1.2. JEAN PIAGET (1896–1980)

Jean Piaget was born in Switzerland in 1896 and was known as a psychologist who focussed on child development. His cognitive theory of learning developed after a long period of study on biological species, their classification, and how they adapt to different situations in nature (Harris, 1997). Piaget associated the development of species with the adaptation of human intelligence by claiming that the ways in which organisms interact with their environment lead to ever more successful adaptation in the future. He is also known as one of the earliest and most cogent researchers who initiated the controversy surrounding the psychometric and behaviourist approaches to intelligence, claiming that society can influence human intelligence (Feuerstein, Feuerstein, Falik, & Rand, 2006). Moreover, Piaget claimed that one of the reasons for the lack of understanding of the meaning of cognition, thinking and intelligence was the narrow approach researchers had based their theories on.
Piaget developed and defined a learning model based on direct exposure to and interaction with the environment. The model symbolises the process in which direct stimuli reach an organism (learner), and the organism is expected to respond accordingly. This structure of learning is the basis for changes within the learners’ cognitive processes, due to the variety of stimuli they interact with and their responses. Nevertheless, the intent of the environment to provide stimuli is not enough, since learners must be amenable to absorb the stimuli and learn from them.
Therefore, the more interaction one has with the environment the better cognitive skills one has to adapt to new situations. While referring specifically to cognitive development, Piaget suggested that learning is a process of adaptation in which leaners seek equilibrium by integrating new information into existing structured knowledge, and create possibilities for new structured information by comparing new and existing information (Willis, 2007).
Although Piaget disagreed with those who claimed intelligence was fixed at birth, and although he encouraged creating opportunities to practice learning and improve cognitive skills, he also claimed that intelligence developed in blocks according to specific stages. Piaget defined three main stages he believed all humans undergo as cognition and intelligence develop. Piaget emphasised that the order of the stages is crucial, and one cannot skip a stage and go back to it later in life. The basic stage of thinking is characterised by preoperational activities based mainly on the evaluation of sensorimotor development and in which visual symbols are used. The importance of this stage as presented in learning processes is that the children experience learning by imitating their environment. The cyclical reactions evolving from repetitive interactions with objects, events and people are refined and modified through these activities and therefore the environment is responsible for the broadening of learning schema from birth (Feuerstein et al., 2006). Following the sensorimotor period is the concrete stage in which children learn how to generalise actions, differentiate between past and present, and learn how to operate simple physical objects. The third stage is formal thinking through which one can form hypotheses, solve problems, deal with abstract ideas, and develop logical reasoning (White, 2006). Although the organised logic and processes described through the stages are clear, Piaget claimed that the differences between leaners of the same age may result from different opportunities society allows them to experience. Thus, thinking develops according to a clear path but at a different pace.
The influence of social interactions on one’s thinking development is also expressed in Piaget’s explanation of human intelligence. Piaget (1947/2001) claimed that the nature of intelligence is based on the integration of biological and logical processes, along with the social interactions one experiences. Nevertheless, not all social interactions are effective enough to influence cognitive development.
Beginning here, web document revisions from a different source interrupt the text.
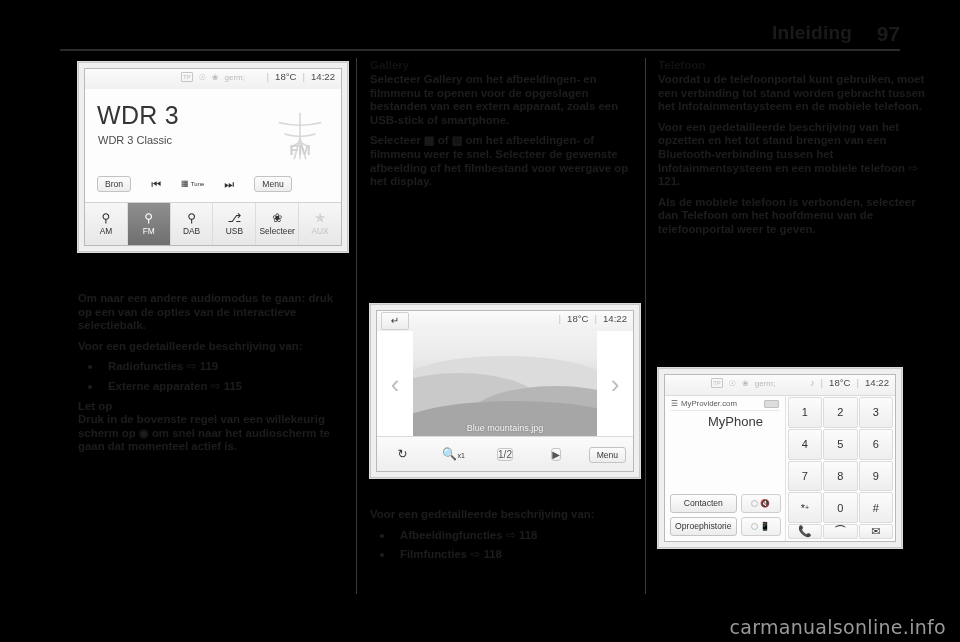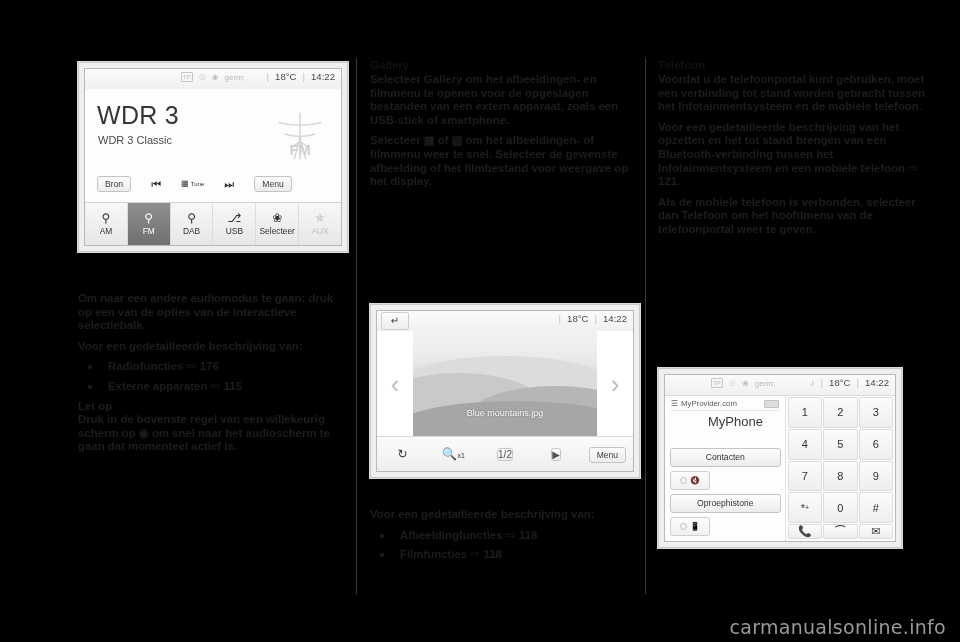"Inleiding" div.header { html: none -> <div> <div>Inleiding</div> <div>97</div> <div></div> </div> }
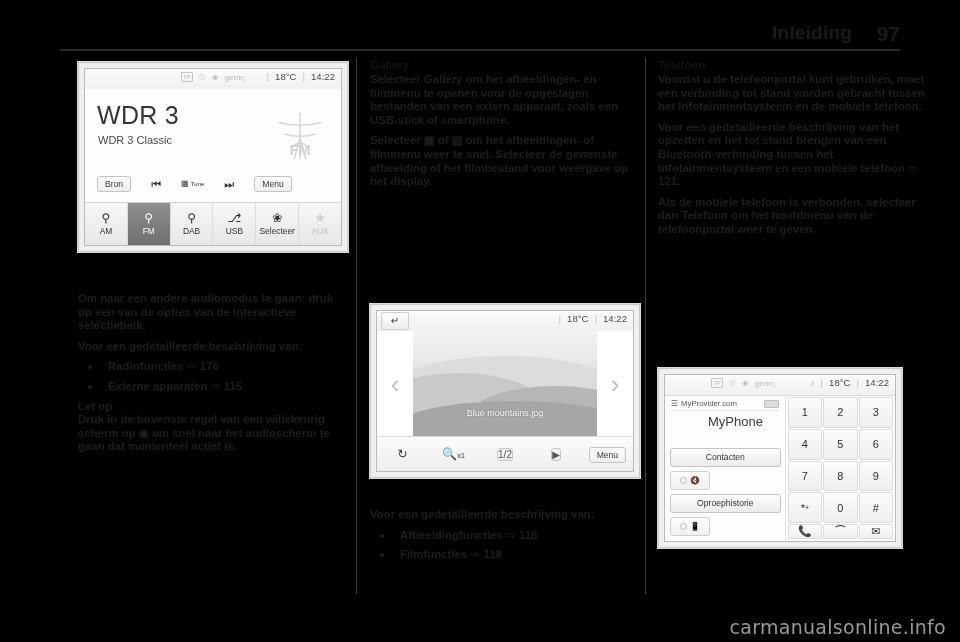"176" span { text: 176 -> 119 }
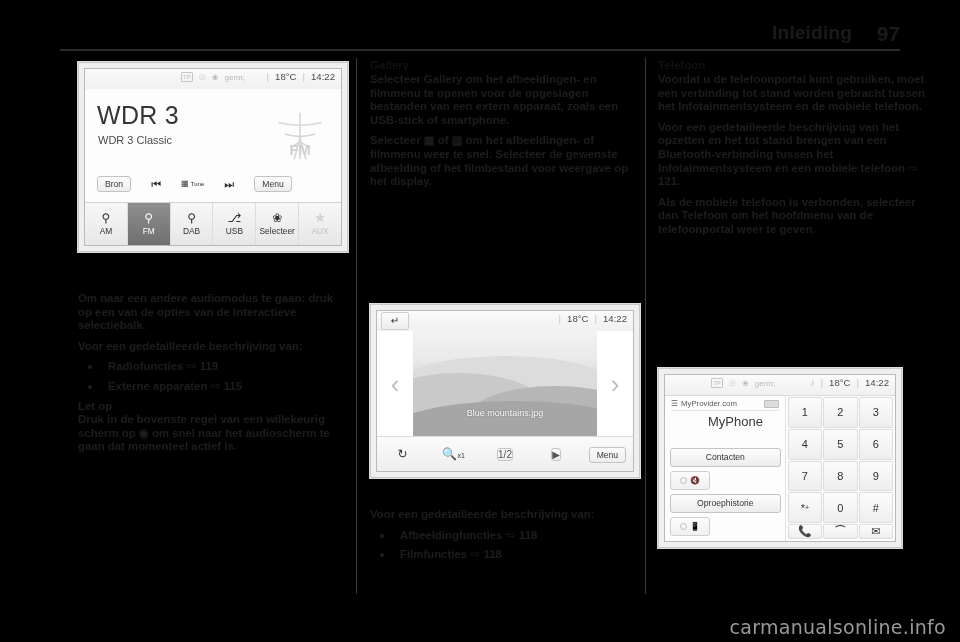"Blue mountains.jpg" .photocap { bottom: 19px -> 4px }
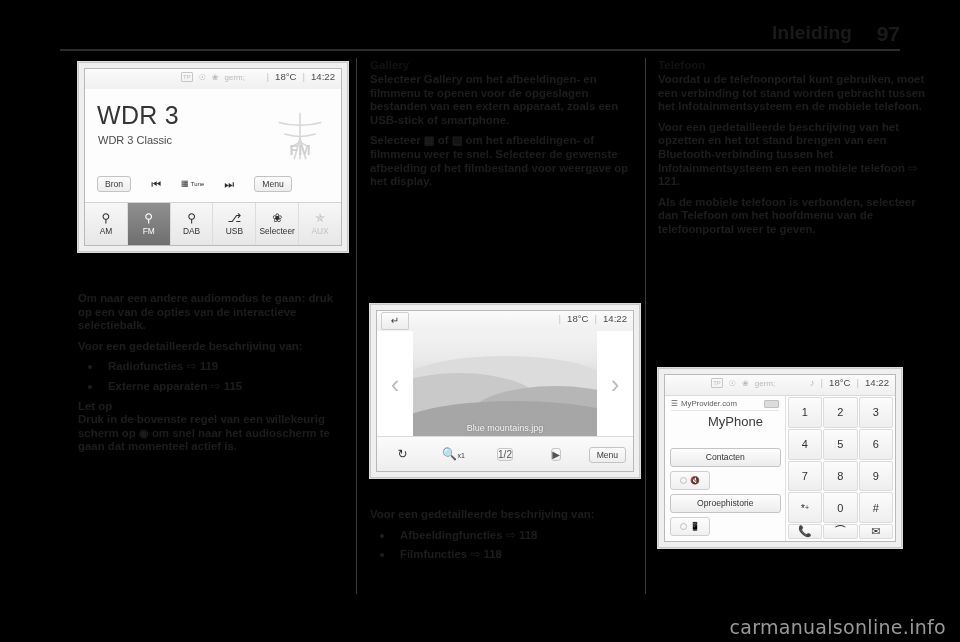"Contacten" .ph-row { flex-direction: column -> none }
To conduct an effective interaction, it has to be planned and structured along with proper energetics to implement the process (Piaget, 1966/2000).
Piaget’s approach towards thinking development and the role of society in one’s development was derived from his studies in biology. Nevertheless, when questioning the process of human thinking development he considered the role of society to be a significant factor. As mentioned, Piaget defined three critical stages in cognitive development based on biological and neurological developments. However, these stages are only the basis and the role of society from birth is to provide proper possibilities to develop from there on. Within his theory, Piaget criticised the overemphasis of psychoanalysis on the aspects of thinking processes, and claimed that the essence of intelligence lies in its active constructions by the individual. As Piaget phrased the interactions between all factors:
Society … changes the very structure of the individual … it not only compels him to recognize facts … modify his thoughts … it imposes on him an infinite series of obligations. It is therefore quite evident that social life affects intelligence. (Piaget, 1947/2001, p. 171)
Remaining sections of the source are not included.